Saturday, March 22, 2014
Monsieur Le Commandant-Romain Slocombe; Jesse Browner (translator)
Monsieur Le Commandant
Romain Slocombe; Jesse Browner (translator)
Gallic Books, Mar 18 2014, $14.95
www.gallicbooks.com
ISBN: 9781908313508
In the early 1930s in France, Académie Française author Paul-Jean Husson is a highly successful writer who along with wife Marguerite raised two healthy children. The WWI hero believes the French Republic is doomed to failure as he adheres to the tenet that human rights breed corruption and anarchy. Instead Paul-Jean supports the Nazis especially when it comes to the loathsome Jews.

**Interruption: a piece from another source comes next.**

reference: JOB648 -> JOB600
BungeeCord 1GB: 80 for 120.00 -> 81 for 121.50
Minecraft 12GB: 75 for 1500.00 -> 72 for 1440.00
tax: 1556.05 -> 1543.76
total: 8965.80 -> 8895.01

In 1934, his son Olivier the violinist performs in Berlin with the Paris Symphony. When he returns home, German actress Ilse Berger accompanies him. Though attracted to her, Paul-Jean is elated with Olivier’s choice as he believes Germanic blood much stronger than that of watered down French. When Ilse gives birth to a daughter, Paul-Jean’s admiration turns to fear as the newborn does not look like either of her parents. Instead he wonders whether his daughter-in-law is Jewish or had a tryst with a Jew just before meeting Olivier. As such he concludes mother and daughter place the Husson family in danger especially when the Nazis take Paris. A supporter of Petain’s Vichy government, in 1942 Paul-Jean writes a confessional to his hometown German occupying force Monsieur Le Commandant.

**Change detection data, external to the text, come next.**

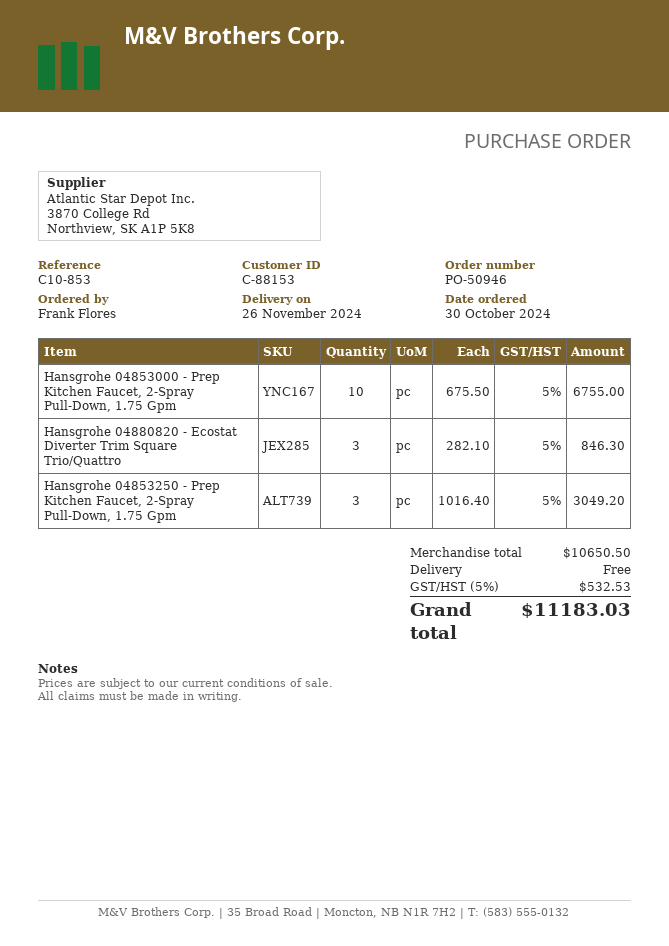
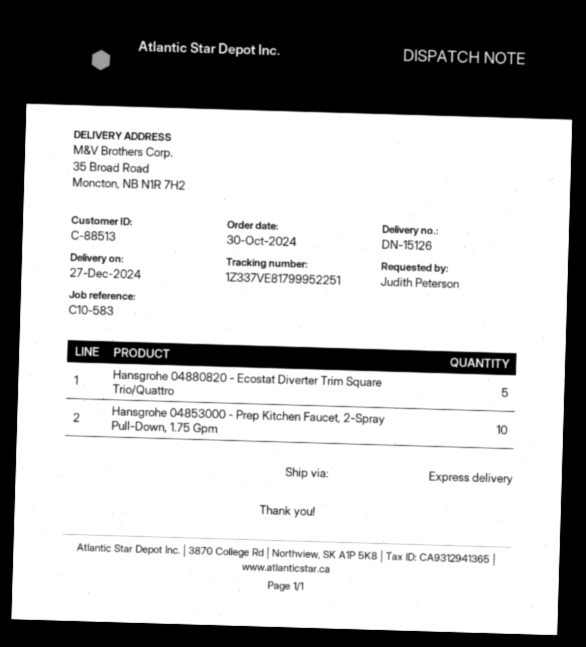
delivery date: 2024-11-26 -> 2024-12-27
customer number: C-88153 -> C-88513
reference: C10-853 -> C10-583
ordered by: Frank Flores -> Judith Peterson
Hansgrohe 04880820 - Ecostat Diverter Trim Square Trio/Quattro: 3 -> 5
Hansgrohe 04853250 - Prep Kitchen Faucet, 2-Spray Pull-Down, 1.75 Gpm: 3 -> none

Based on true events, Monsieur Le Commandant provides readers with a horrifying, timely look at collaboration by a French Nazi sympathizer. Paul-Jean cloaks himself with outraged moral indignation enhanced by his rationalization that he must save the French culture from Jews, Freemasons and liberals. In spite of his shocking confession to Monsieur Le Commandant, Paul-Jean never comes across as fully developed beyond his prejudices. Still readers will appreciate this insightful tale of a person who prefers excluding select groups from basic rights rather than expanding to include all.